Static Topic Bridges

The JCPOA (Joint Comprehensive Plan of Action) — Origins, Collapse, and the Path to New Negotiations

The JCPOA, signed in July 2015 between Iran and the P5+1 (US, UK, France, Russia, China + Germany), was a landmark nuclear deal that constrained Iran's enrichment programme in exchange for sanctions relief. Key provisions: Iran's enriched uranium stockpile was reduced by 98% to 300 kg; enrichment was capped at 3.67% purity; the Arak heavy-water reactor was redesigned; IAEA inspectors were given enhanced access. In May 2018, the Trump administration (first term) unilaterally withdrew from the JCPOA, calling it "the worst deal ever," and re-imposed sweeping sanctions on Iran ("maximum pressure" campaign). Iran gradually exceeded JCPOA limits after the US withdrawal, eventually enriching uranium to 60-84% and reducing IAEA oversight. Biden administration talks to restore the JCPOA (2021-2022) failed. Trump's second term (2025) opened fresh direct negotiations — but with even greater mistrust and a much shorter timeline than the original 2013-2015 talks.

  • JCPOA signed: July 14, 2015 (Vienna)
  • Parties: Iran + P5+1 (USA, UK, France, Russia, China, Germany)
  • Key restrictions on Iran: stockpile ≤300 kg enriched at ≤3.67%; no weapons-grade enrichment; IAEA enhanced access
  • Duration: core restrictions for 10-15 years; sunset clauses meant restrictions expired gradually
  • Trump (first term) withdrawal: May 8, 2018 — reimposed all pre-JCPOA sanctions
  • Iran's enrichment post-JCPOA: up to 60-84% purity; stockpile now thousands of kg (vs. 300 kg limit)
  • Iran's "nuclear breakout" time: weeks (from effectively months under JCPOA)
  • Current US demand: "zero enrichment" — permanent dismantlement of enrichment infrastructure

Connection to this news: The Geneva talks are attempting to rebuild from a much weaker baseline than 2015 — Iran has far more enriched material and operational centrifuges, the US has less leverage (having already exhausted its maximum pressure toolkit), and both sides distrust the durability of any deal, given Trump's 2018 withdrawal. A "zero enrichment" demand is widely seen as a maximalist opening position.


Nuclear Non-Proliferation Treaty (NPT) and Iran's Obligations

The NPT (1968), which entered into force in 1970, is the foundational multilateral instrument for preventing the spread of nuclear weapons. It creates a three-tiered system: Nuclear Weapons States (NWS — US, Russia, UK, France, China) are permitted to retain weapons but must pursue disarmament; Non-Nuclear Weapons States (NNWS) agree not to develop weapons and must accept IAEA safeguards; in return, all states have the right to peaceful nuclear energy. Iran ratified the NPT in 1970 and is therefore an NNWS under the treaty. The IAEA found Iran in non-compliance with its NPT safeguards in 2003-2005, leading to Security Council referral. Article IV of the NPT recognises the "inalienable right" to peaceful nuclear energy — Iran uses this to assert its right to enrich uranium domestically, while the US and Israel argue Iran's enrichment is weapons-oriented.
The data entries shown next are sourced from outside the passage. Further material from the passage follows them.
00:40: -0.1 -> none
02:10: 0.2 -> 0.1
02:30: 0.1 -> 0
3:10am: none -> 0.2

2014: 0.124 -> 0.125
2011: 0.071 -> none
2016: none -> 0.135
  • NPT signed: 1968; entered into force: 1970
  • Recognised Nuclear Weapons States (NWS) under NPT: USA, Russia, UK, France, China (the P5)
  • Non-signatories: India, Pakistan, Israel (never joined); North Korea (withdrew 2003)
  • Iran: NNWS signatory since 1970; found in safeguards non-compliance by IAEA (2005)
  • Article IV NPT: "inalienable right" of all states to develop, research, and use nuclear energy for peaceful purposes
  • IAEA: International Atomic Energy Agency; based in Vienna; mandated under NPT to verify compliance
  • India's nuclear status: outside NPT; has a waiver from NSG (Nuclear Suppliers Group) since 2008 for civilian nuclear trade

Connection to this news: The fundamental tension in the Geneva talks — whether Iran has the right to enrich domestically — is rooted in the ambiguity of Article IV. Iran's negotiating position (suspend, not dismantle) reflects its view that Article IV guarantees it a permanent enrichment right. The US position (zero enrichment) would effectively require Iran to relinquish what it views as a treaty right — which is why a deal is so elusive.
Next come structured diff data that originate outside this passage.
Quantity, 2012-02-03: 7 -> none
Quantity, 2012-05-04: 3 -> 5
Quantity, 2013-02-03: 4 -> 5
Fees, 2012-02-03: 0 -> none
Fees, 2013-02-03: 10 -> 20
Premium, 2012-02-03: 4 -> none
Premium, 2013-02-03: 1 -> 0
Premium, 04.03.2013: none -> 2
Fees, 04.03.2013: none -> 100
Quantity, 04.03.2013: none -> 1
Iran's Strategic Importance for India

India has long maintained a distinctive relationship with Iran, rooted in civilisational ties and strategic geography. Iran borders India's extended neighbourhood and serves as a critical transit corridor to Afghanistan, Central Asia, and the Eurasian hinterland via the Chabahar Port — developed by India as a gateway that bypasses Pakistan. India was among Iran's largest oil customers before US sanctions pressure forced a near-total reduction after 2019. India has maintained a policy of conditional engagement with Iran, respecting UN sanctions while navigating US secondary sanctions through diplomatic engagement and rupee-rial payment mechanisms. A US-Iran nuclear deal — if achieved — would directly benefit India by easing sanctions, reducing regional tensions, and potentially restoring Indian oil imports from Iran at competitive prices.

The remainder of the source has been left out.